Source data:
______________________________

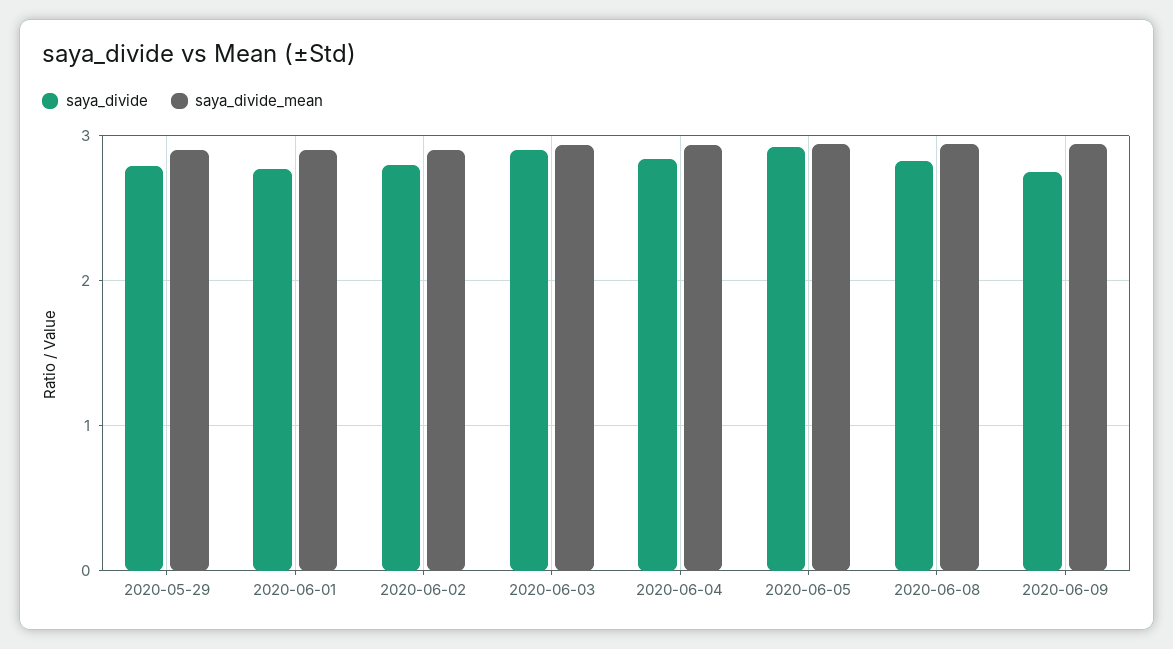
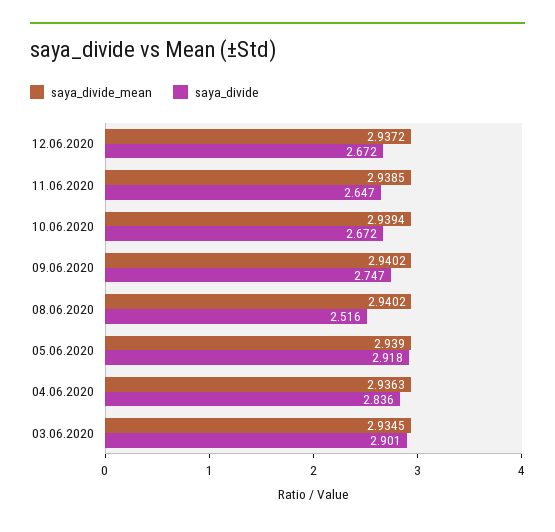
saya_divide, 2020-05-29: 2.8 -> none
saya_divide_mean, 2020-05-29: 2.9 -> none
saya_divide, 2020-06-01: 2.8 -> none
saya_divide_mean, 2020-06-01: 2.9 -> none
saya_divide, 2020-06-02: 2.8 -> none
saya_divide_mean, 2020-06-02: 2.9 -> none
saya_divide, 2020-06-08: 2.8 -> 2.516
saya_divide_mean, 12.06.2020: none -> 2.9372
saya_divide, 12.06.2020: none -> 2.672
saya_divide_mean, 11.06.2020: none -> 2.9385
saya_divide, 11.06.2020: none -> 2.647
saya_divide_mean, 10.06.2020: none -> 2.9394
saya_divide, 10.06.2020: none -> 2.672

______________________________

Your task:
Only lines holding the string "none" are wanted; gather each one from the entries above.

Result:
saya_divide, 2020-05-29: 2.8 -> none
saya_divide_mean, 2020-05-29: 2.9 -> none
saya_divide, 2020-06-01: 2.8 -> none
saya_divide_mean, 2020-06-01: 2.9 -> none
saya_divide, 2020-06-02: 2.8 -> none
saya_divide_mean, 2020-06-02: 2.9 -> none
saya_divide_mean, 12.06.2020: none -> 2.9372
saya_divide, 12.06.2020: none -> 2.672
saya_divide_mean, 11.06.2020: none -> 2.9385
saya_divide, 11.06.2020: none -> 2.647
saya_divide_mean, 10.06.2020: none -> 2.9394
saya_divide, 10.06.2020: none -> 2.672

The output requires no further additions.